Recorded information

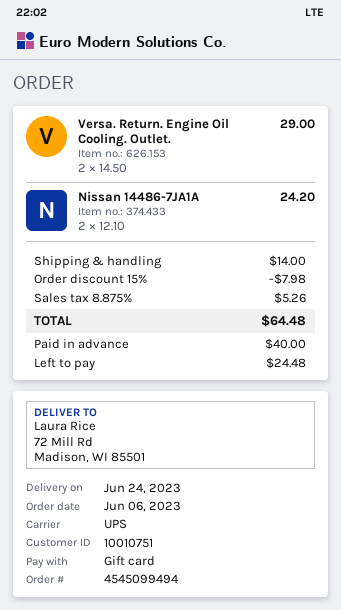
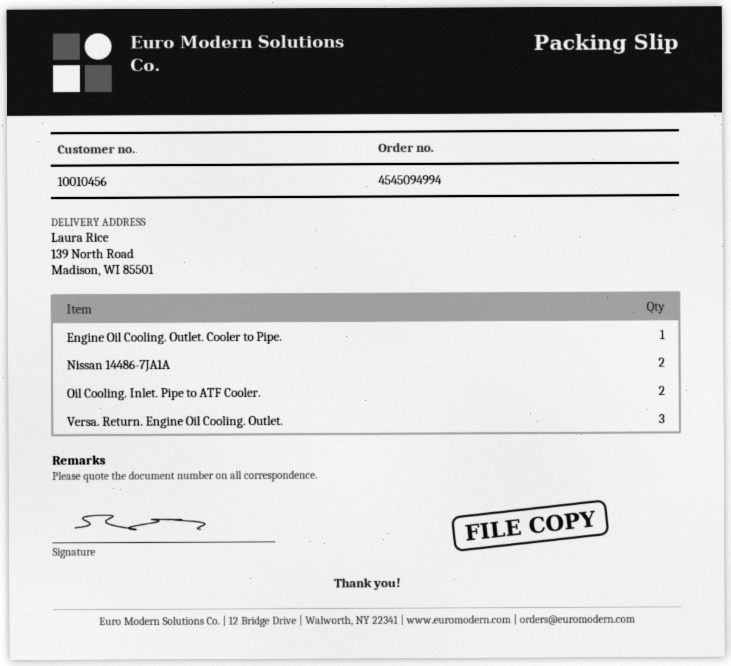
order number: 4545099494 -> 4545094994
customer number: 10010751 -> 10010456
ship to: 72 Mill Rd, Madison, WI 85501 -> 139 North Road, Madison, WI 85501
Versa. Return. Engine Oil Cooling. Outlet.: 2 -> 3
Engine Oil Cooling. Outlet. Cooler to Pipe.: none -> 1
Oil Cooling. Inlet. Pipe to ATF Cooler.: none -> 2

What the task requires
Apart from the pictures, every record must be set down exactly.

Response to this exercise
order number: 4545099494 -> 4545094994
customer number: 10010751 -> 10010456
ship to: 72 Mill Rd, Madison, WI 85501 -> 139 North Road, Madison, WI 85501
Versa. Return. Engine Oil Cooling. Outlet.: 2 -> 3
Engine Oil Cooling. Outlet. Cooler to Pipe.: none -> 1
Oil Cooling. Inlet. Pipe to ATF Cooler.: none -> 2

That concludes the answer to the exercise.